Paul Ivanushka – Carrizo Plain

“The Carrizo Plain is a large enclosed grassland plain, approximately 50 miles long and up to 15 miles across, in southeastern San Luis Obispo County, California, about 100 miles northwest of Los Angeles.”

Over the last 3 years it has provided artist Paul Ivanushka with a studio allowing him to scratch the itch of a passion for landscape photography.

Once a major producer of grain from 1890 to about 1950, agricultural economics and a alkaline water supply found farming the Carrizo Plain to be no longer viable and its equipment and buildings no longer needed and subsequently left behind…. abandoned and left to the elements to decay.

Ivanushka found the aging process of rubber, wood, and metal on 30 to 80-year-old farm equipment naturally created interesting textures, tonalities and design. Switching recently from black and white to color (film) opened a whole new world of visualization. To this end, he now uses the subject as a vehicle for color rather than the color as an augmentation to the subject.

Most important recent legislation is opening the Carrizo Plain, a National Park, to development, off road vehicles, oil drilling and such. Through this body of work, Ivanushka is attempting to record its last days as a sublime and remote grassland plain.

Camey McGilvray – My Favorite Things

Artist Camey McGilvray’s Favorite Things is a collection of wood and metal wall sculptures and freestanding sculptures. McGilvray’s artwork is primarily evocative rather than representational, challenging the contemporary viewer with the subtle play of the literal and the illusionistic. The components of these assemblages are specifically created or selected to advance the narrative of each piece. Components are created from scratch using sheets of plywood, aluminum, or salvaged from McGilvray’s large treasure trove of found objects and subsequently recycled into new creations.

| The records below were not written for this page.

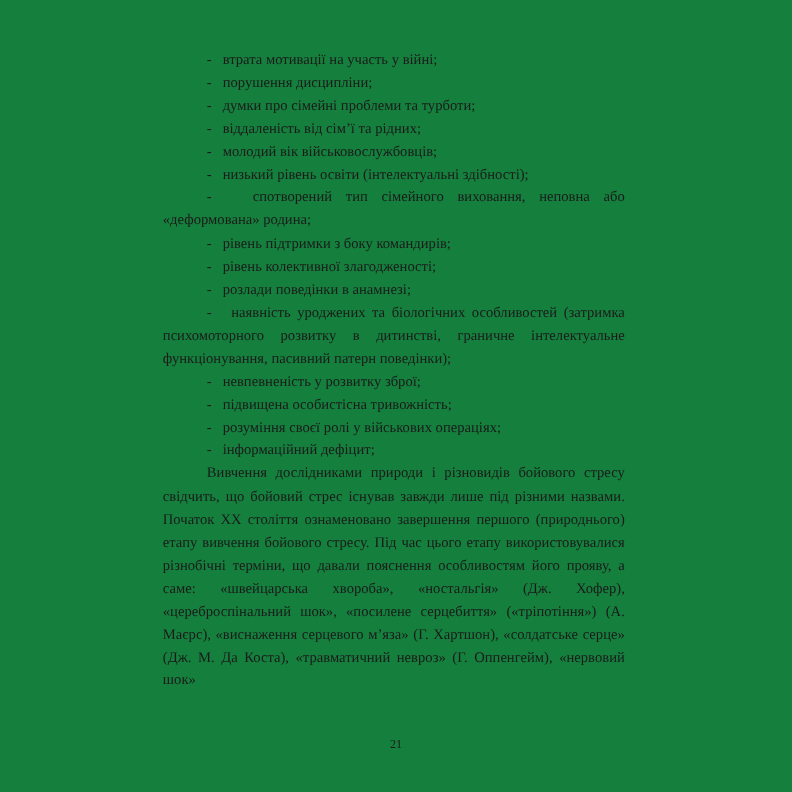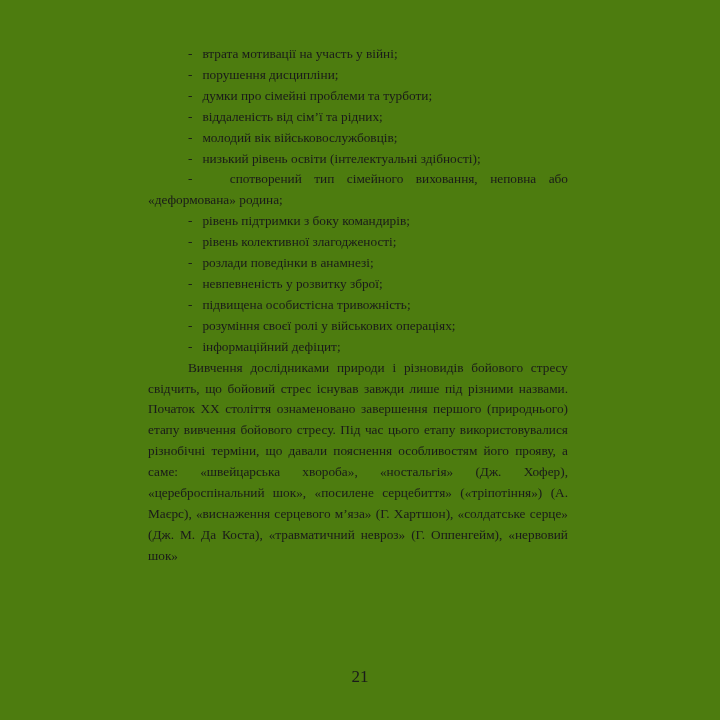--- a/index.html
+++ b/index.html
@@ -13,21 +13,21 @@
     background: #ffffff;
     font-family: "Liberation Serif", "DejaVu Serif", serif;
     color: #1a1a1a;
     overflow: hidden;
   }
 
   #page {
     position: relative;
     width: 720px;
     height: 720px;
-    background: #4d7c0f;
+    background: #15803d;
   }
 
   #text-column {
     position: absolute;
     left: 148px;
     top: 44px;
     width: 420px;
   }
 
   
@@ -51,21 +51,21 @@
   .dash {
     white-space: pre;
   }
 
   #page-number {
     position: absolute;
     left: 0;
     top: 668px;
     width: 720px;
     text-align: center;
-    font-size: 17px;
+    font-size: 11px;
     line-height: 18px;
   }
 </style>
 </head>
 <body>
 
 <div id="page">
 
   <div id="text-column">
 
@@ -84,20 +84,21 @@
     <p class="para single"><span class="dash">-   </span><span>низький рівень освіти (інтелектуальні здібності);</span></p>
 
     <p class="para"><span class="dash">-   </span><span>спотворений тип сімейного виховання, неповна або «деформована» родина;</span></p>
 
     <p class="para single"><span class="dash">-   </span><span>рівень підтримки з боку командирів;</span></p>
 
     <p class="para single"><span class="dash">-   </span><span>рівень колективної злагодженості;</span></p>
 
     <p class="para single"><span class="dash">-   </span><span>розлади поведінки в анамнезі;</span></p>
 
+    <p class="para"><span class="dash">-   </span><span>наявність уроджених та біологічних особливостей (затримка психомоторного розвитку в дитинстві, граничне інтелектуальне функціонування, пасивний патерн поведінки);</span></p>
 
     <p class="para single"><span class="dash">-   </span><span>невпевненість у розвитку зброї;</span></p>
 
     <p class="para single"><span class="dash">-   </span><span>підвищена особистісна тривожність;</span></p>
 
     <p class="para single"><span class="dash">-   </span><span>розуміння своєї ролі у військових операціях;</span></p>
 
     <p class="para single"><span class="dash">-   </span><span>інформаційний дефіцит;</span></p>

Favorite Things continues the artist’s strong focus on line and the employment of color fields (mostly primaries) in her work. Ideas are always started as line drawings or purely imagined geometric shapes. McGilvray then translates said concepts into wood and metal to form the hard edges of the composition. Rich, broad fields of solid colors are applied to the components in a flat, shaded manner then assembled into the final piece, always taking advantage of light and the shadows formed by the juxtaposition of each piece’s individual parts.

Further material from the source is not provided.